If your skin is elastic and you have minimum fullness due to fat, liposuction of these areas may be enough to buy you some time before you need a facelift.

Chin Implant.

I was trained to use implants made from merseline mesh. It is a woven mesh that can be rolled and trimmed based on measurements taken to form customized implants. Because it is porous, the tissues grow into the implant and help secure it. Within 2-3 months the implant feels like you own chin.

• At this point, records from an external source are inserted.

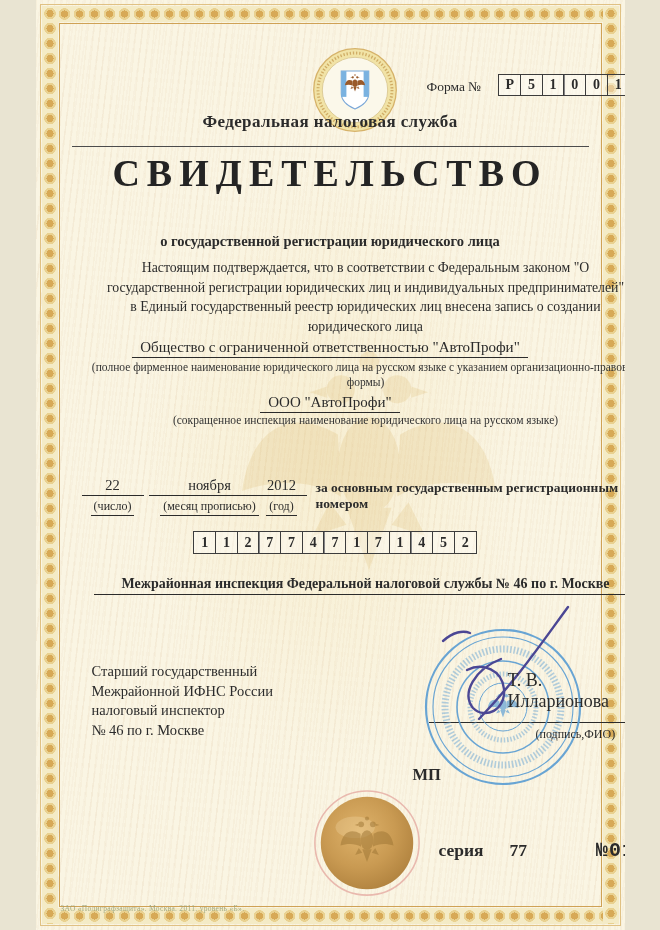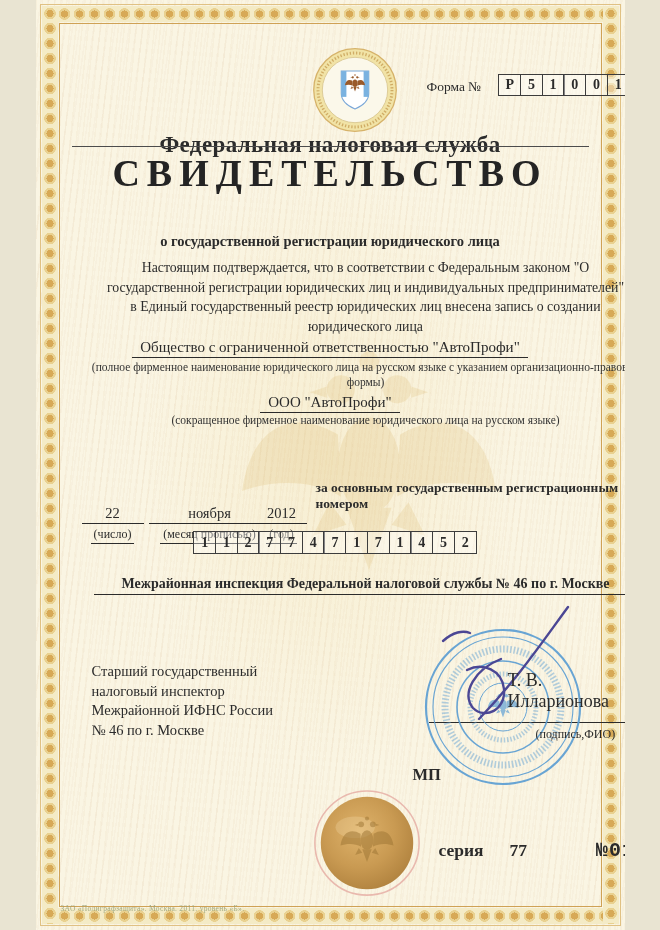"Федеральная налоговая служба" .agency { font-size: 23px -> 17px; top: 132px -> 112px }
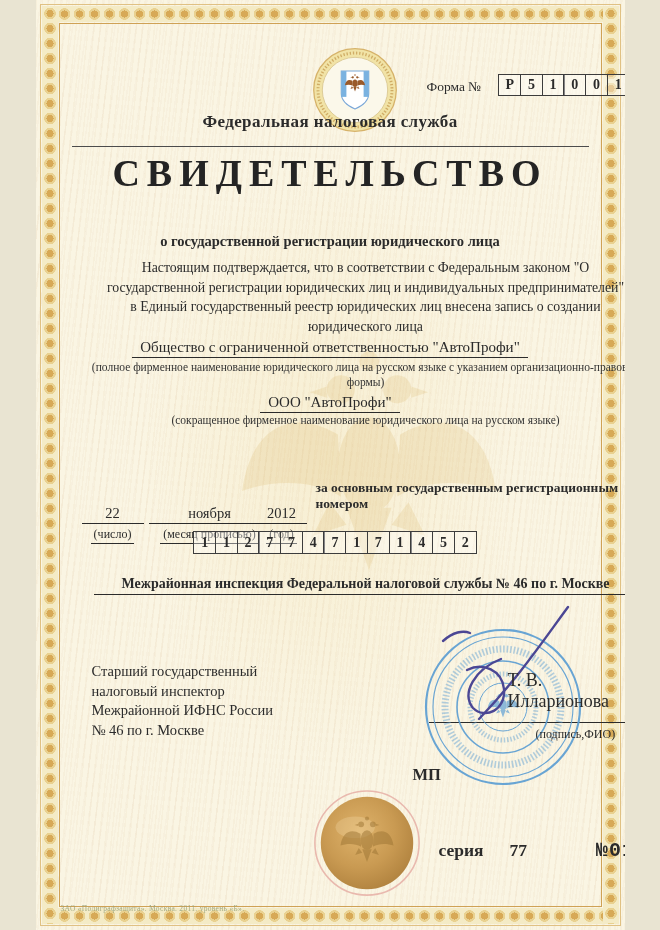"(сокращенное фирменное наименование" div.abs { text: фирменное -> инспекция }
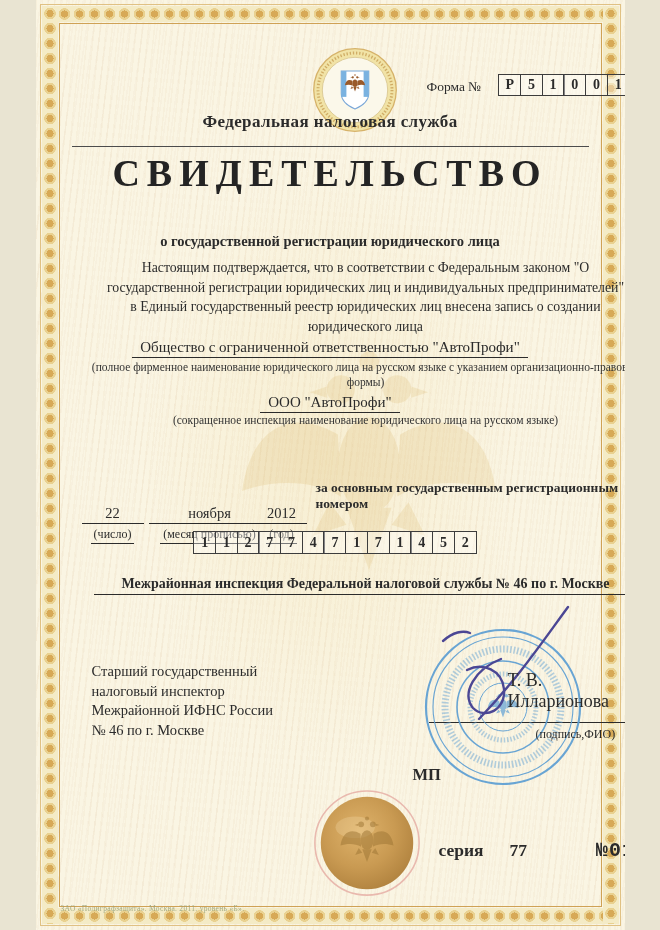"22" .fld .val { margin-top: 28px -> none }
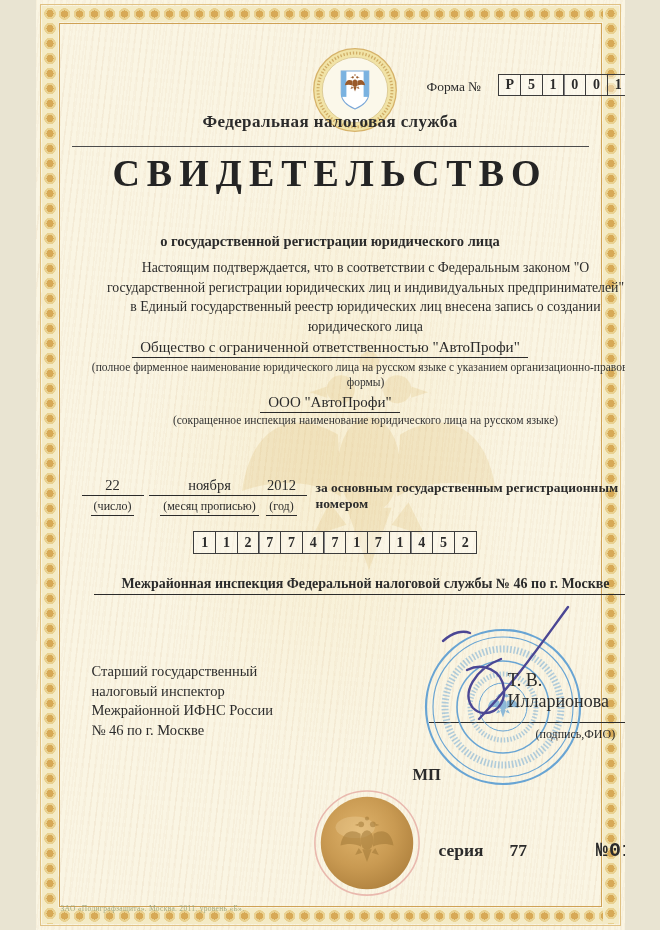"налоговый инспектор" span { order: before "Межрайонной ИФНС России" -> after "Межрайонной ИФНС России" }
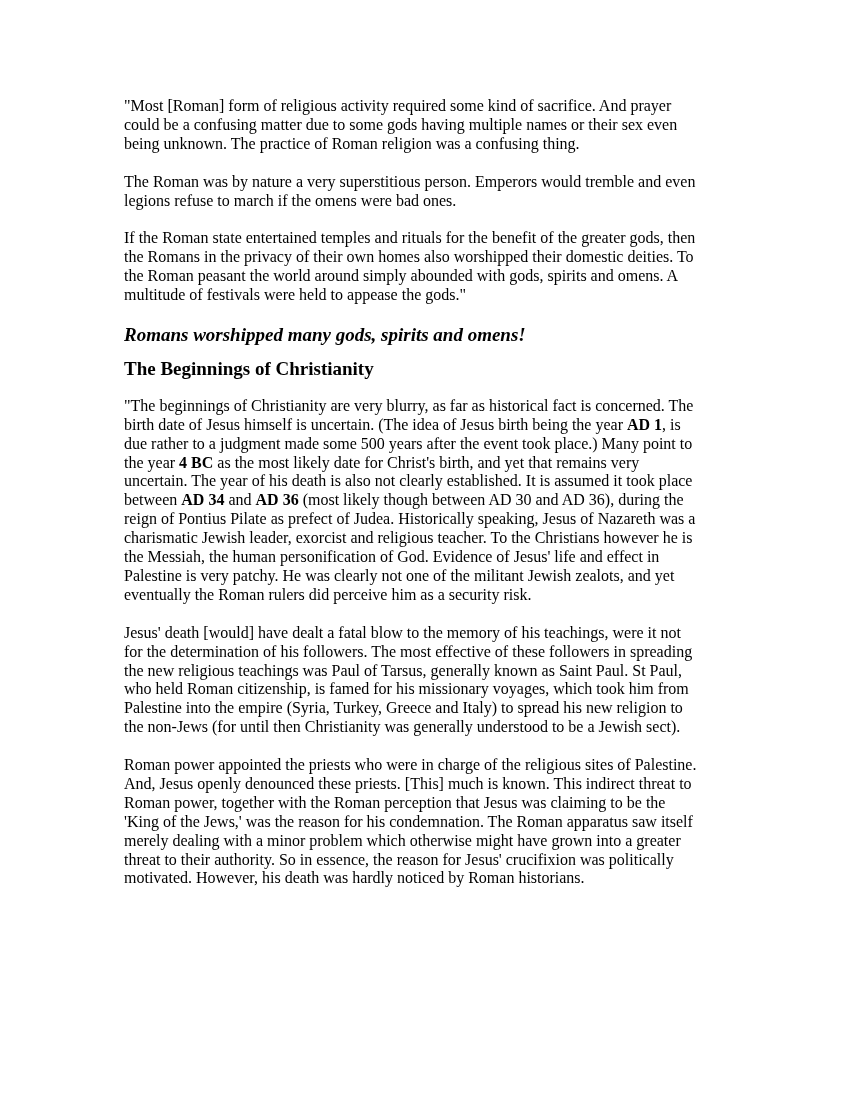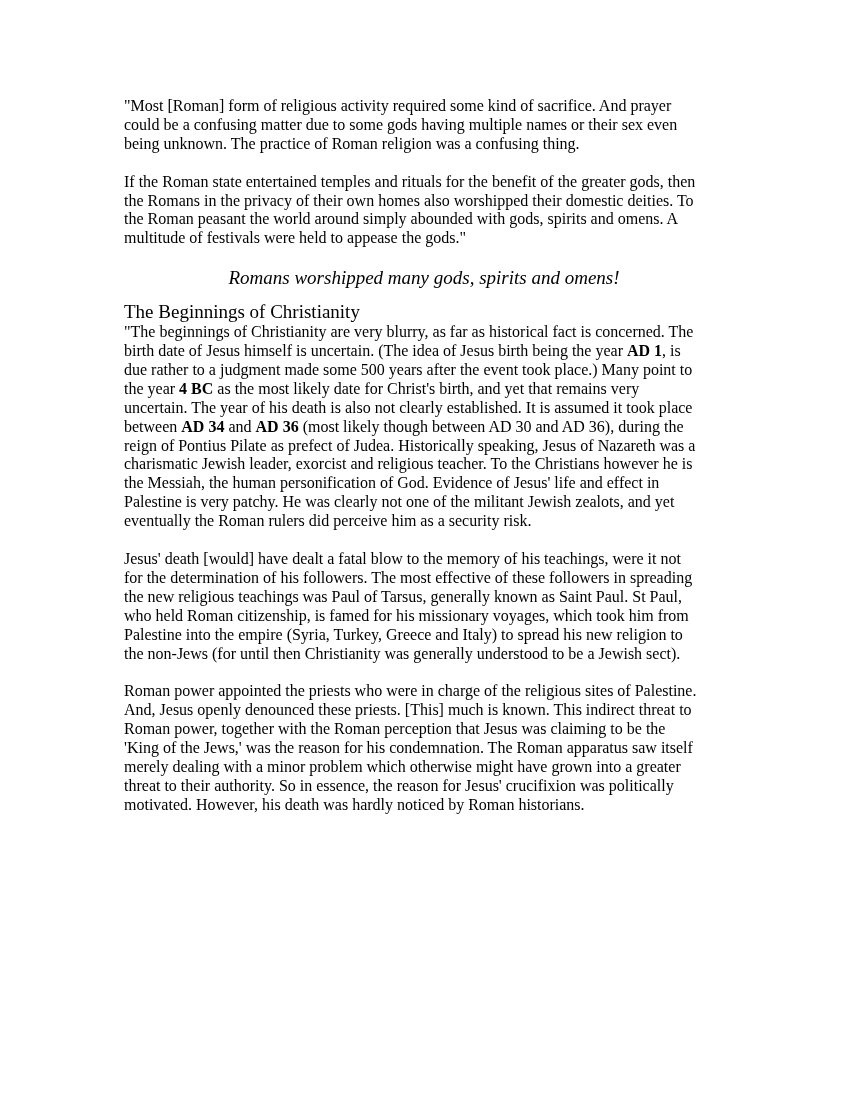"The Roman was by nature" p.para { html: none -> <p>The Roman was by nature a very superstitious person. Emperors would tremble and even legions refuse to march if the omens were bad ones.</p> }
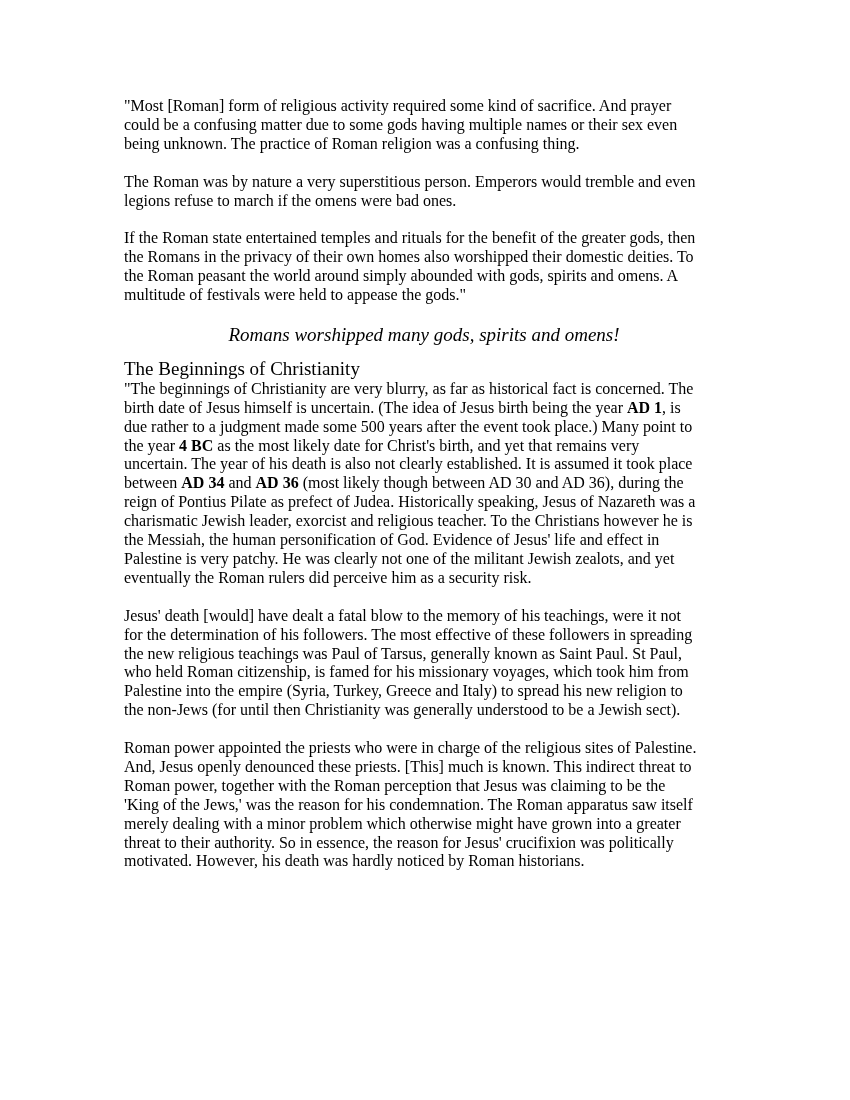"Romans worshipped many gods, spirits" .callout { font-weight: normal -> bold; text-align: center -> left }
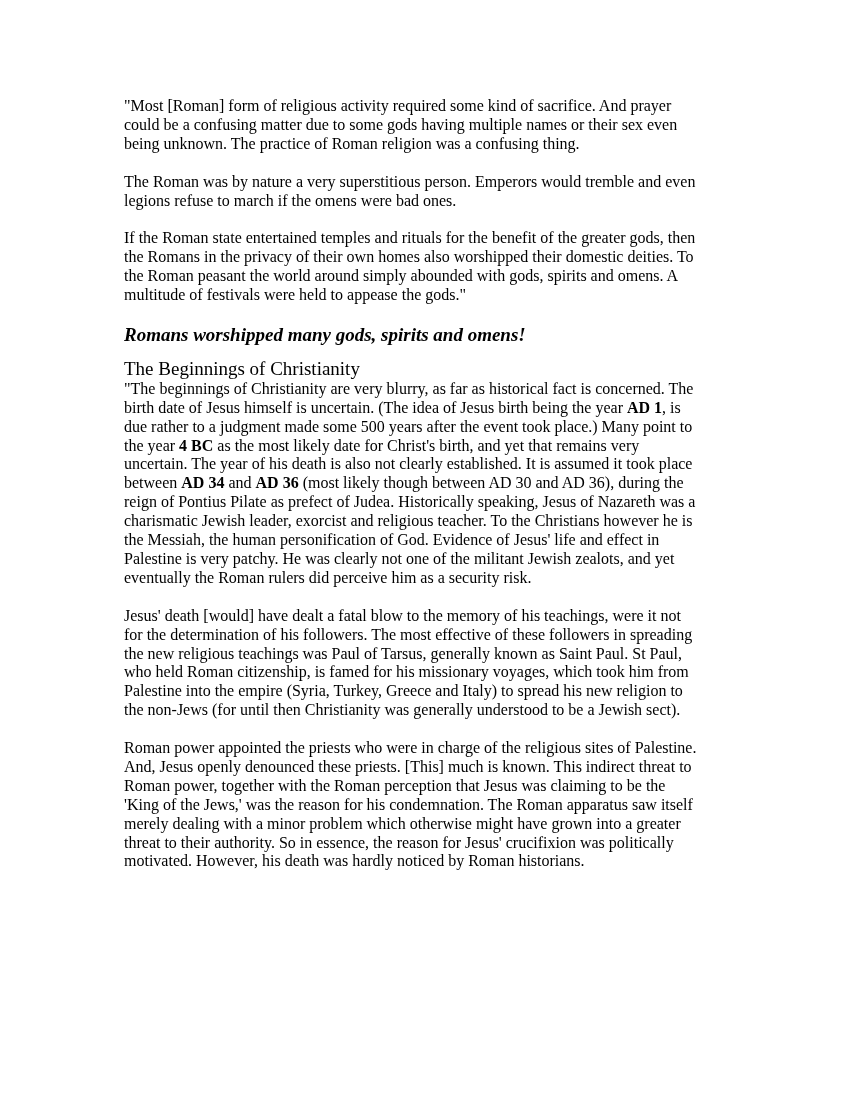"The Beginnings of Christianity" .heading { font-weight: normal -> bold; margin: 0 0 0 0 -> 0 0 17px 0 }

I place the implant by going through the mouth. The incision is placed behind the lip and a pocket is made. The implant is soaked I antibiotic solution and placed in the pocket. The pocket is sewn closed with a dissolvable suture.

Women with low eyebrows and no forehead wrinkles benefit from a simple eyebrow lift. I prefer the temporal eyebrow lift where an incision is placed behind the temporal hairline and the outer half of the eyebrow is elevated. If there are wrinkles and sagging skin of the forehead, a forehead lift is indicated. This can be performed endoscopically or with an incision along the hairline.